Television review: ‘Smash’ on NBC
The exultant anticipatory buzz preceding the premiere of NBC’s “Smash” has grown so intense that the conversation is no longer about whether it’s any good (“Good? Darling, it’s great!”) or if it will be a hit for a network that needs one. Instead, everyone’s wondering why no one thought of doing this kind of show before.
“This kind of show” being a spare-no-expense showcase chronicling the gestational stages of a Broadway musical. Chorus boys! Dueling divas!

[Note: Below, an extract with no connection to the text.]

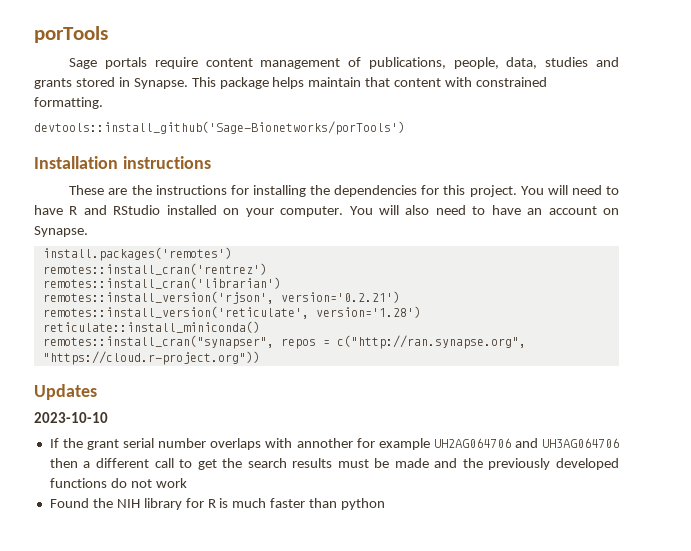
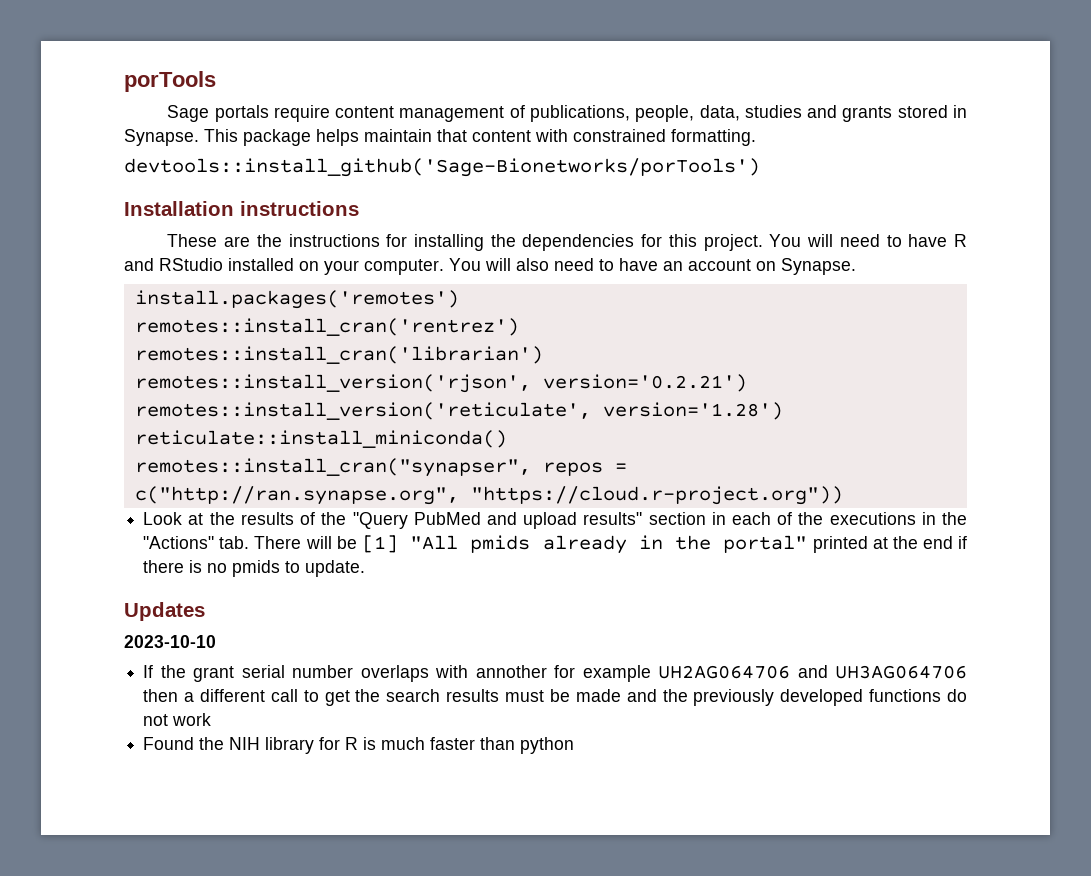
+ Look at the results of the "Query PubMed and upload results" section in each of the executions in the "Actions" tab. There will be [1] "All pmids already in the portal" printed at the end if there is no pmids to update.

Post-audition meltdowns!
I’ll tell you why: Because it’s extremely difficult to do.
The wonder of “Smash” is not that it’s a grown-up “Glee” (it isn’t) or that it stars “American Idol” runner-up Katharine McPhee (bringing the modern evolution of musical television full circle) or that the show-within-the-show — “Marilyn: The Musical” — seems prepped and ready for a real Broadway run.
It’s that creator Theresa Rebeck and her team have managed to capture the grand and sweeping gesture that is musical theater and inject it with the immediate intimacy of television.

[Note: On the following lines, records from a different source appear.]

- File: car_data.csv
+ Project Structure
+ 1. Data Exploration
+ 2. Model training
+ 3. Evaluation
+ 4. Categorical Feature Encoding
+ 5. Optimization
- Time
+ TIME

Or maybe it’s the other way around. Either way, no one’s ever done it before. At least not recently.
Theater and television may tell similar stories, but they do it very differently. The stage is big; the TV screen is small. Onstage, actors play to the front row and the balcony; on television, actors play to the camera, often mere inches away. Theater is at once more bombastic than television and more minimalist — a bare platform can be a balcony, a car, a bedroom.
The creators of “Smash” honor both genres, and what easily could have lurched across the screen like some dramatic-arts Frankenstein is instead as supple as a showgirl. Without benefit of voice-over, green-screen or any other narrative crutch, “Smash” moves effortlessly between the broad strokes of the musical — “Hey, I’ve got an idea for a show, and (pause, jot-jot, plink, plink) here’s the first number!”) — and the more personal demands of TV, giving the characters just as much attention as the choreography.

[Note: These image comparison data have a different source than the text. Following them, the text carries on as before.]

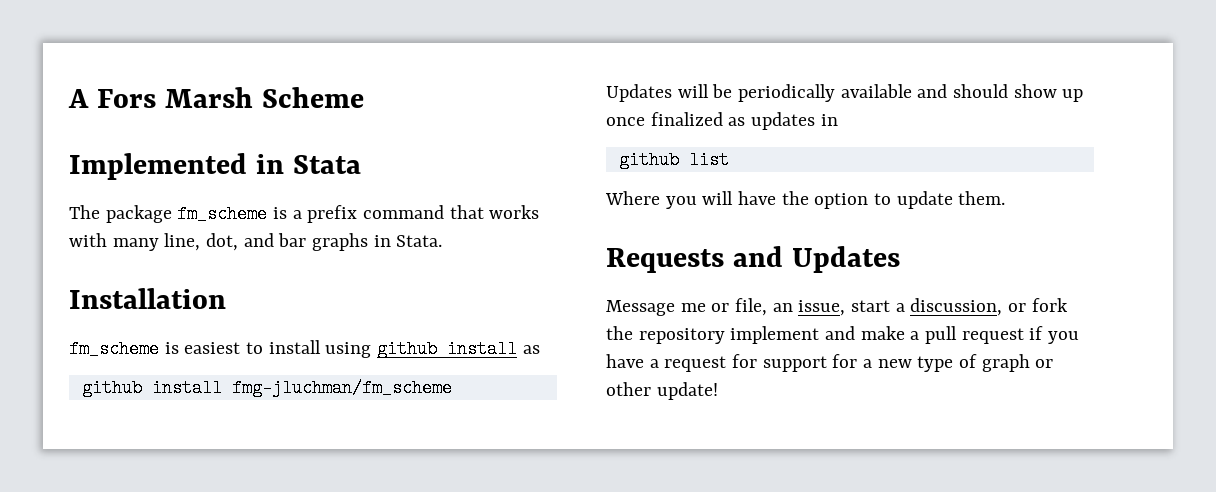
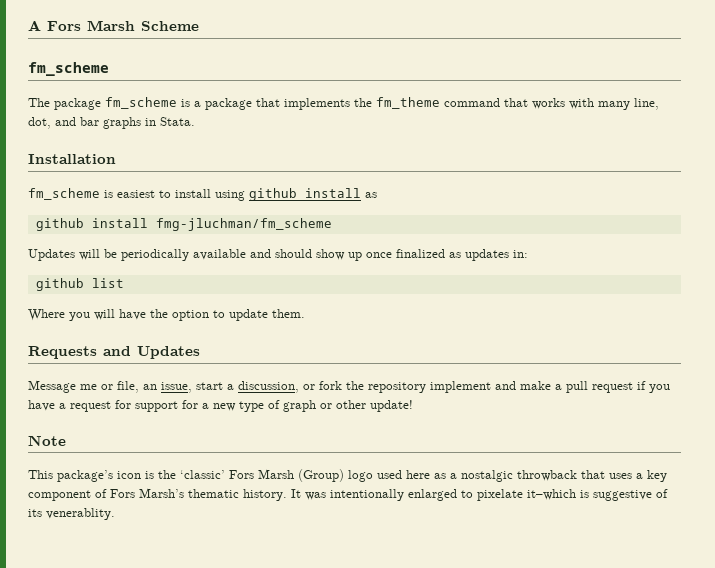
  A Fors Marsh Scheme
- Implemented in Stata
+ fm_scheme
- The package fm_scheme is a prefix command that works with many line, dot, and bar graphs in Stata.
+ The package fm_scheme is a package that implements the fm_theme command that works with many line, dot, and bar graphs in Stata.
- Updates will be periodically available and should show up once finalized as updates in
+ Updates will be periodically available and should show up once finalized as updates in:
+ Note
+ This package’s icon is the ‘classic’ Fors Marsh (Group) logo used here as a nostalgic throwback that uses a key component of Fors Marsh’s thematic history. It was intentionally enlarged to pixelate it–which is suggestive of its venerablity.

Embodying this embrace of two worlds are the women competing for the big part in “Smash.” Megan Hilty, who plays longtime trouper Ivy, is a real Broadway star, and you can tell the moment she shows up. With her enormous eyes, big singer’s mouth and delightful curves, Hilty has much more oomph than most women on television are generally allowed. By contrast, McPhee’s Karen is decidedly waifish in her charms, a fact wisely acknowledged by the characters trying to decide between them as they cast the starring role in “Marilyn: The Musical.”
“Marilyn” is a new play emerging, even as the show progresses, from the pad and piano of Julia Houston (Debra Messing) and Tom Levitt (Christian Borle), longtime collaborators who love each other in the way only straight women and gay men can love in a show like this one.
Although Julia has promised her (loving, dull) husband Frank (Brian d’Arcy James) that she is going to take time off from being part of “Broadway’s hottest team” to adopt a baby daughter, the mere mention of Monroe as a musical subject is far too tantalizing. Before you can say “Joltin’ Joe,” she and Tom are cranking out a number and catching the attention of Big Time Producer Eileen (Anjelica Huston). Whose ugly divorce proceedings have frozen all her assets including, wouldn’t you know it, a new production of “My Fair Lady.” Which frees up the lascivious but super-talented director Derek Wills (Jack Davenport). Whom Eileen snags and offers to Julia and Tom, waving away their but-we-only-have-one-number bewilderment even as she pencils in the out-of-town opening.
It’s all totally absurd, of course, but in a breathlessly wide-eyed and knowing way that is terrific fun to watch. And for every bit of bizarre business (are Julia and Frank the only people on the planet who do not know it takes a long time to adopt a baby from China?) there are seven or eight real-life details (“We are not the chorus, we are the ensemble”) to keep things from floating too high into the rafters.
The return of Messing to network television doesn’t hurt either. Swathed in Creative Type scarves, colorful Tina-Fey specs and that signature hair, her Julia is both endearing and irritating. As are most of the characters, each a promising balance of one thing and another — in early episodes Hilty’s Ivy especially vacillates between ego and insecurity in a most convincing and moving way.
Not that “Smash” is to be confused with a moody character study or a biting backstage satire. This is one big unapologetic feather-headress-waving, sequined derriere-twitching, high-note-holding love song to the siren call of song, dance and the theatrical life.
But if there is no adversity, there can be no triumph. And “Smash” is a triumph.